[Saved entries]

━━━━━━━━━━━━━━━━

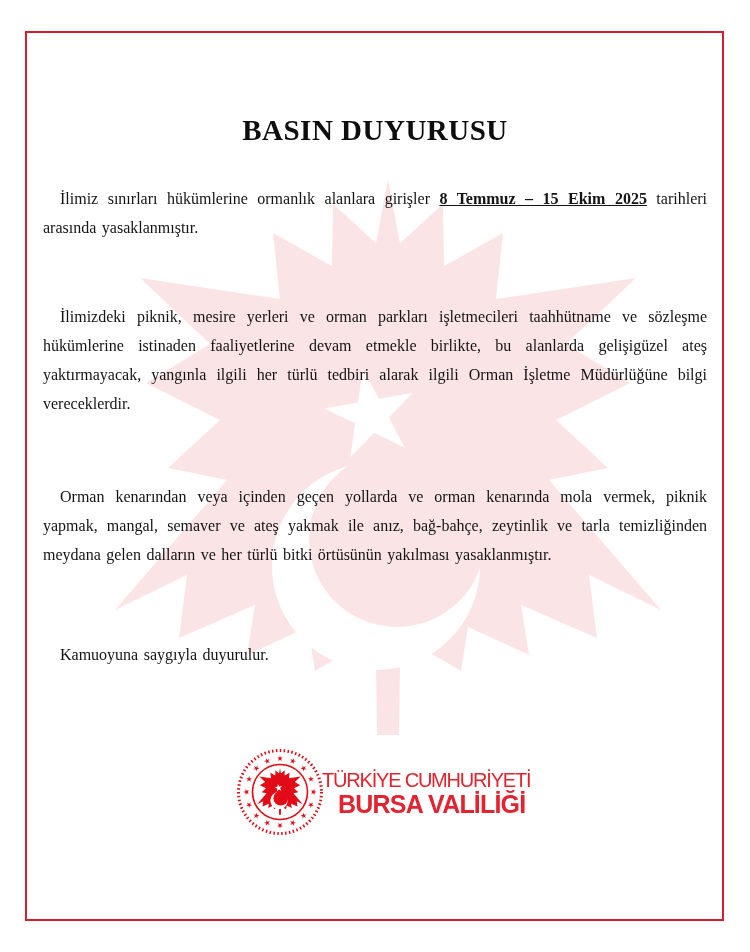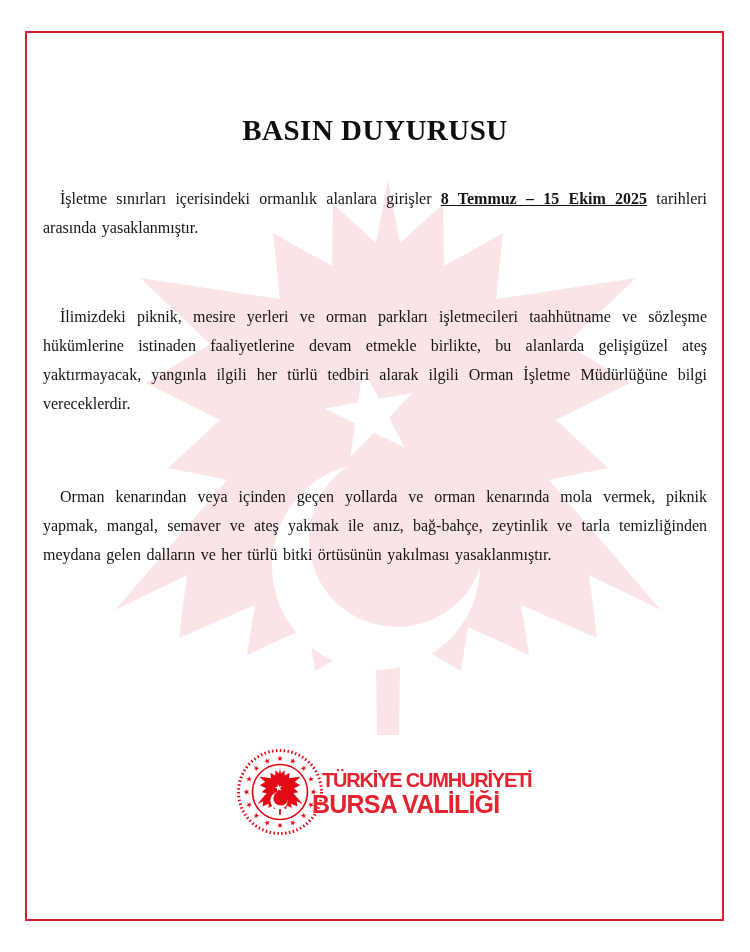--- a/index.html
+++ b/index.html
@@ -44,25 +44,25 @@
   .para-2{margin-top:60px;}
   .para-3{margin-top:64px;}
   .para-4{margin-top:71px;text-align:left;}
   .bold{font-weight:700;text-decoration:underline;}
   .emblem-svg{
     position:absolute;left:232px;top:744px;width:96px;height:96px;
   }
   .org-line1{
     position:absolute;left:322px;top:771px;
     font-family:"Liberation Sans","DejaVu Sans",sans-serif;
-    font-size:20px;line-height:19px;font-weight:700;
+    font-size:20px;line-height:19px;font-weight:400;
     letter-spacing:-1.2px;color:#e32330;white-space:nowrap;
   }
   .org-line2{
-    position:absolute;left:312px;top:792px;
+    position:absolute;left:338px;top:792px;
     font-family:"Liberation Sans","DejaVu Sans",sans-serif;
     font-size:25px;line-height:24px;font-weight:700;
     letter-spacing:-0.8px;color:#e32330;white-space:nowrap;
   }
 </style>
 </head>
 <body>
 
 <div class="page">
 
@@ -85,26 +85,27 @@
       </mask>
     </defs>
     <use href="#leaf" fill="#e30a17" opacity="0.105" mask="url(#leafcut)"></use>
   </svg>
 
   <div class="border-frame"></div>
 
   <div class="content">
     <h1 class="doc-title">BASIN DUYURUSU</h1>
 
-    <p class="para para-1"><span>İşletme sınırları içerisindeki ormanlık alanlara girişler </span><span class="bold">8 Temmuz – 15 Ekim 2025</span><span> tarihleri arasında yasaklanmıştır.</span></p>
+    <p class="para para-1"><span>İlimiz sınırları hükümlerine ormanlık alanlara girişler </span><span class="bold">8 Temmuz – 15 Ekim 2025</span><span> tarihleri arasında yasaklanmıştır.</span></p>
 
     <p class="para para-2">İlimizdeki piknik, mesire yerleri ve  orman parkları işletmecileri taahhütname ve sözleşme hükümlerine istinaden faaliyetlerine devam etmekle birlikte, bu alanlarda gelişigüzel ateş yaktırmayacak, yangınla ilgili her türlü tedbiri alarak ilgili Orman İşletme Müdürlüğüne bilgi vereceklerdir.</p>
 
     <p class="para para-3">Orman kenarından veya içinden geçen yollarda ve orman kenarında mola vermek, piknik yapmak, mangal, semaver ve ateş yakmak ile anız, bağ-bahçe, zeytinlik ve tarla temizliğinden meydana gelen dalların ve her türlü bitki örtüsünün yakılması yasaklanmıştır.</p>
 
+    <p class="para para-4">Kamuoyuna saygıyla duyurulur.</p>
   </div>
 
   <svg class="emblem-svg" viewBox="0 0 96 96" xmlns="http://www.w3.org/2000/svg" aria-hidden="true">
 
     <circle cx="48" cy="48" r="41.5" fill="none" stroke="#e30a17" stroke-width="3" stroke-dasharray="1.5 2.4"></circle>
 
     <g id="emblem-stars" fill="#e30a17">
         <use href="#star5" transform="rotate(0 48 48) translate(48 14.5) scale(3.1)"></use>
         <use href="#star5" transform="rotate(22.5 48 48) translate(48 14.5) scale(3.1)"></use>
         <use href="#star5" transform="rotate(45 48 48) translate(48 14.5) scale(3.1)"></use>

━━━━━━━━━━━━━━━━

* Work required *
Among the records above, find each line holding "alanlara" and list it.

* Output for this exercise *
-    <p class="para para-1"><span>İşletme sınırları içerisindeki ormanlık alanlara girişler </span><span class="bold">8 Temmuz – 15 Ekim 2025</span><span> tarihleri arasında yasaklanmıştır.</span></p>
+    <p class="para para-1"><span>İlimiz sınırları hükümlerine ormanlık alanlara girişler </span><span class="bold">8 Temmuz – 15 Ekim 2025</span><span> tarihleri arasında yasaklanmıştır.</span></p>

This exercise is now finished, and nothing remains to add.